* SOURCE DATA
Segment Open
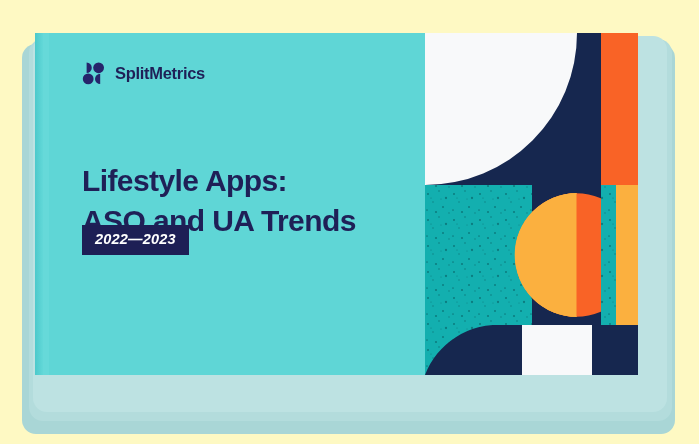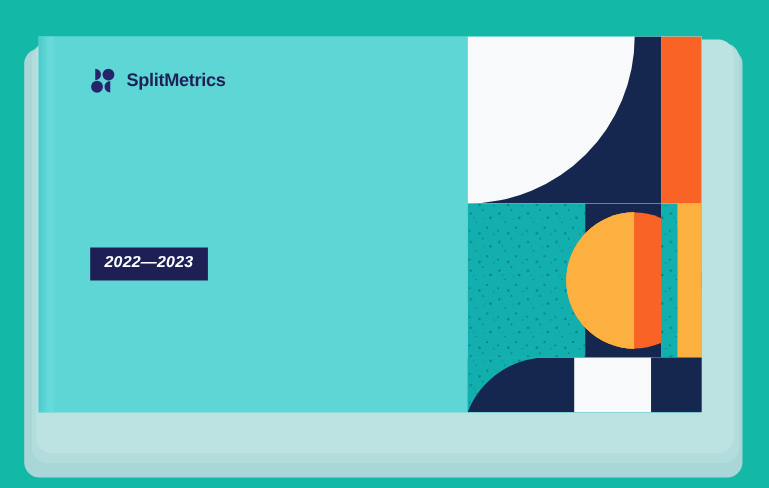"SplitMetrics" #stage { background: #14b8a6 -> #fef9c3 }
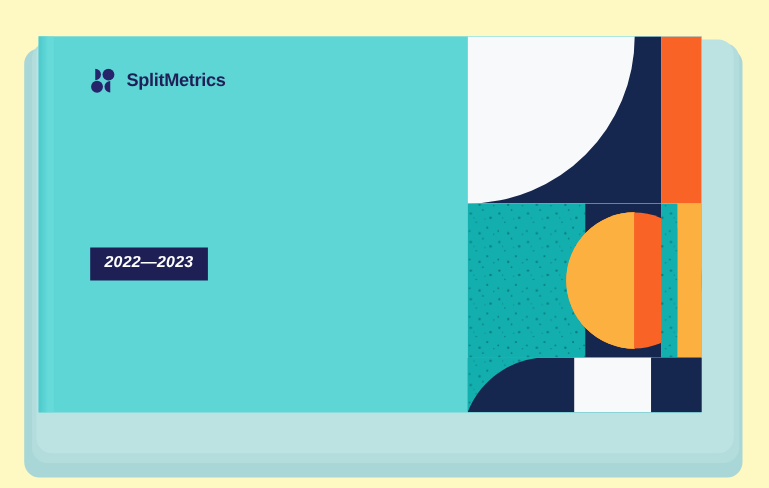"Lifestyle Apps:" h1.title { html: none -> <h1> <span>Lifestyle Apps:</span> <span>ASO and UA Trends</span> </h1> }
Segment Closed
Segment Open
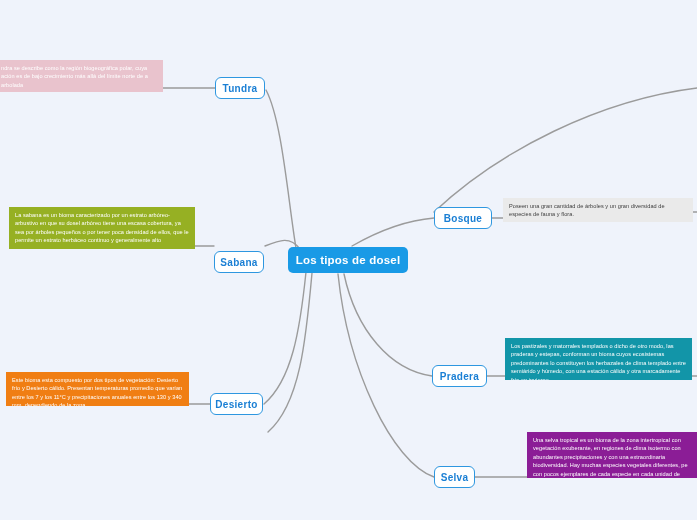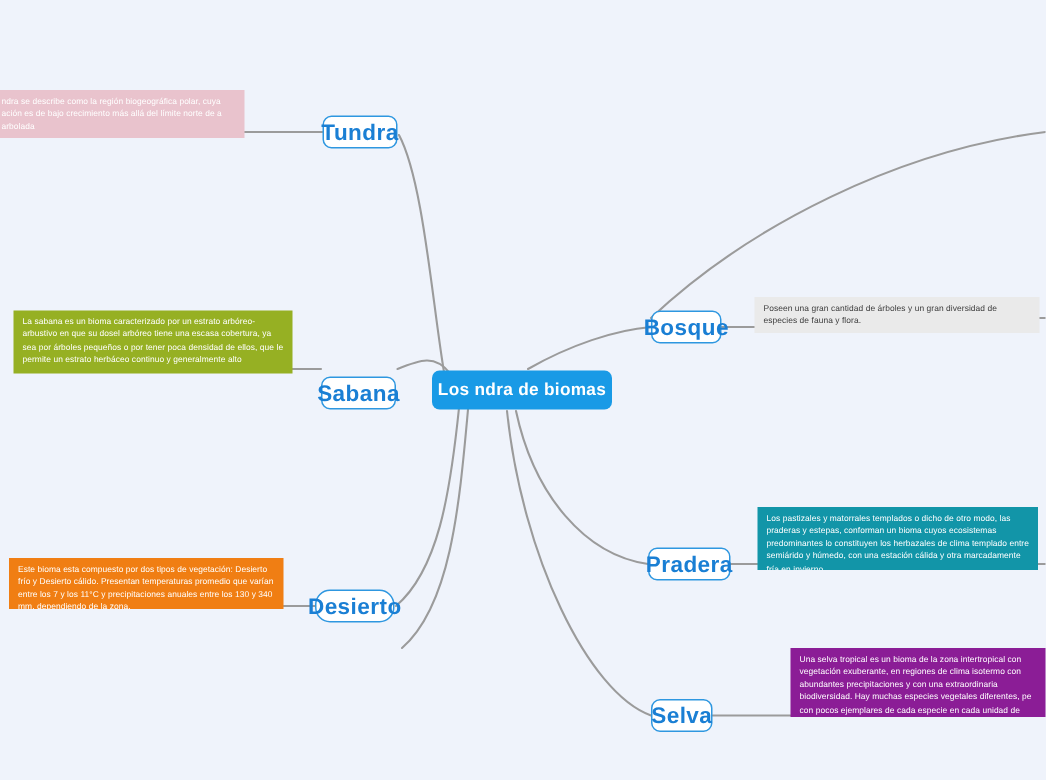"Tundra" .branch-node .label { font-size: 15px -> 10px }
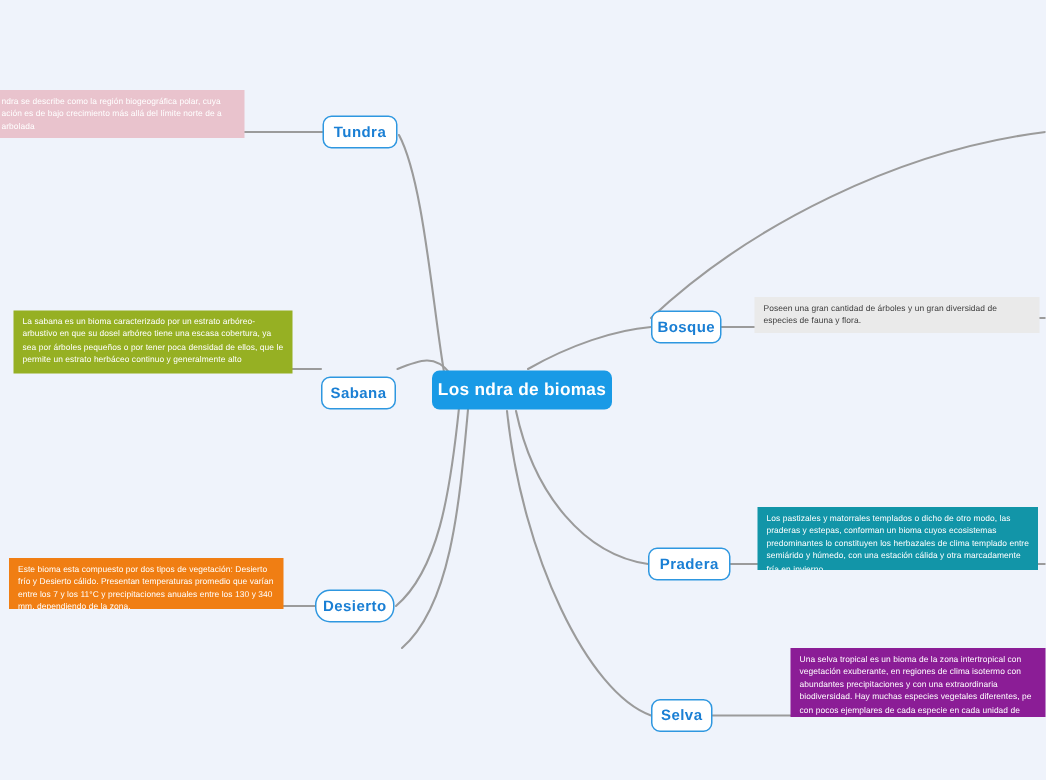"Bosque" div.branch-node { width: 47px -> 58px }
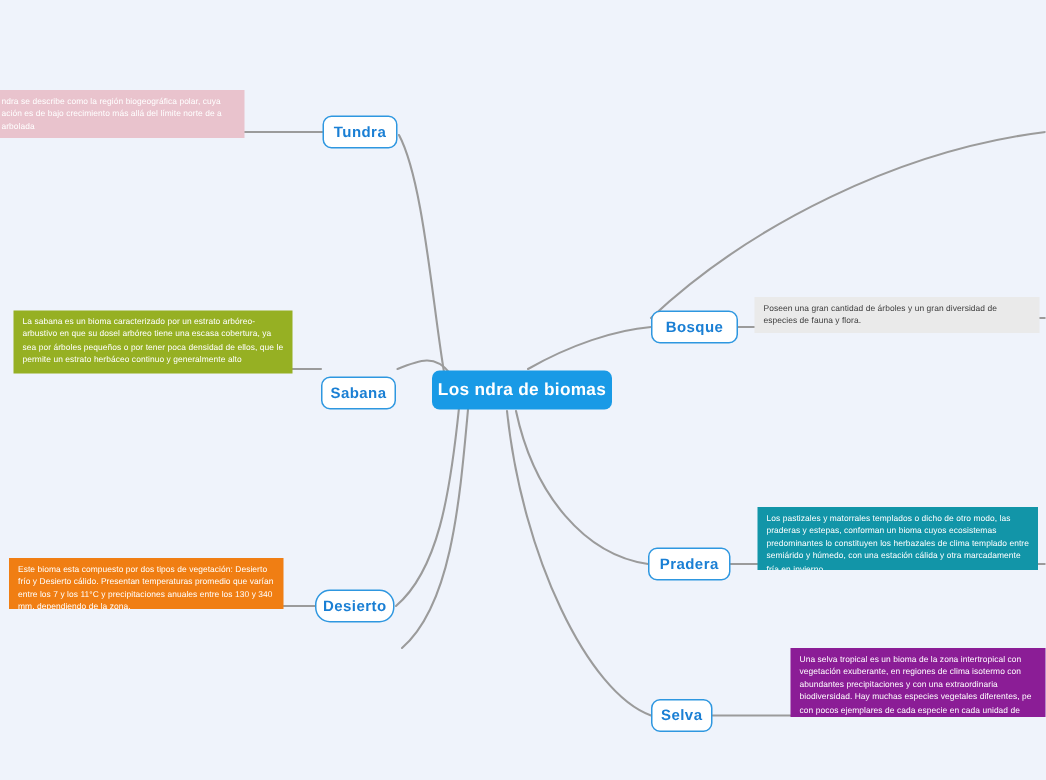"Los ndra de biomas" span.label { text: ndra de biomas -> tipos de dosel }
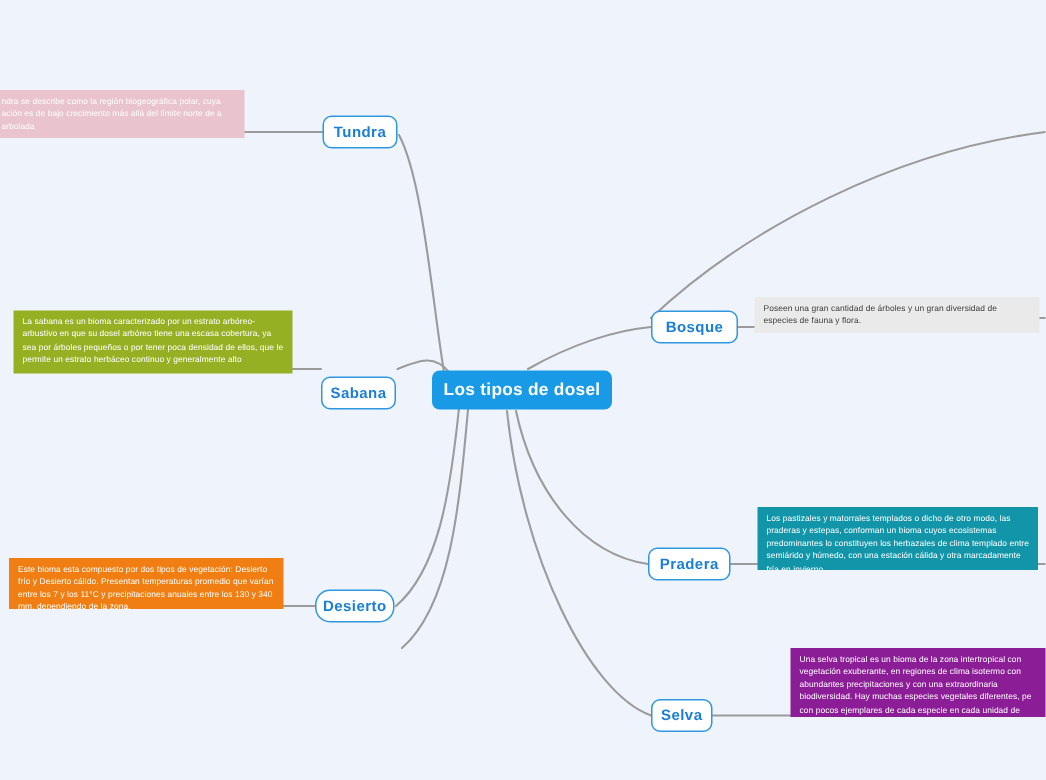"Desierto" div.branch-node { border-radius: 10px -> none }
Segment Closed
* WHAT TO DO
In the records above, everything from the line with "font-size: 15px ->" down to the line with "border-radius: 10px ->" must be duplicated exactly, both lines kept. Leave no pictures in.

* ANSWER SPACE
"Tundra" .branch-node .label { font-size: 15px -> 10px }
"Bosque" div.branch-node { width: 47px -> 58px }
"Los ndra de biomas" span.label { text: ndra de biomas -> tipos de dosel }
"Desierto" div.branch-node { border-radius: 10px -> none }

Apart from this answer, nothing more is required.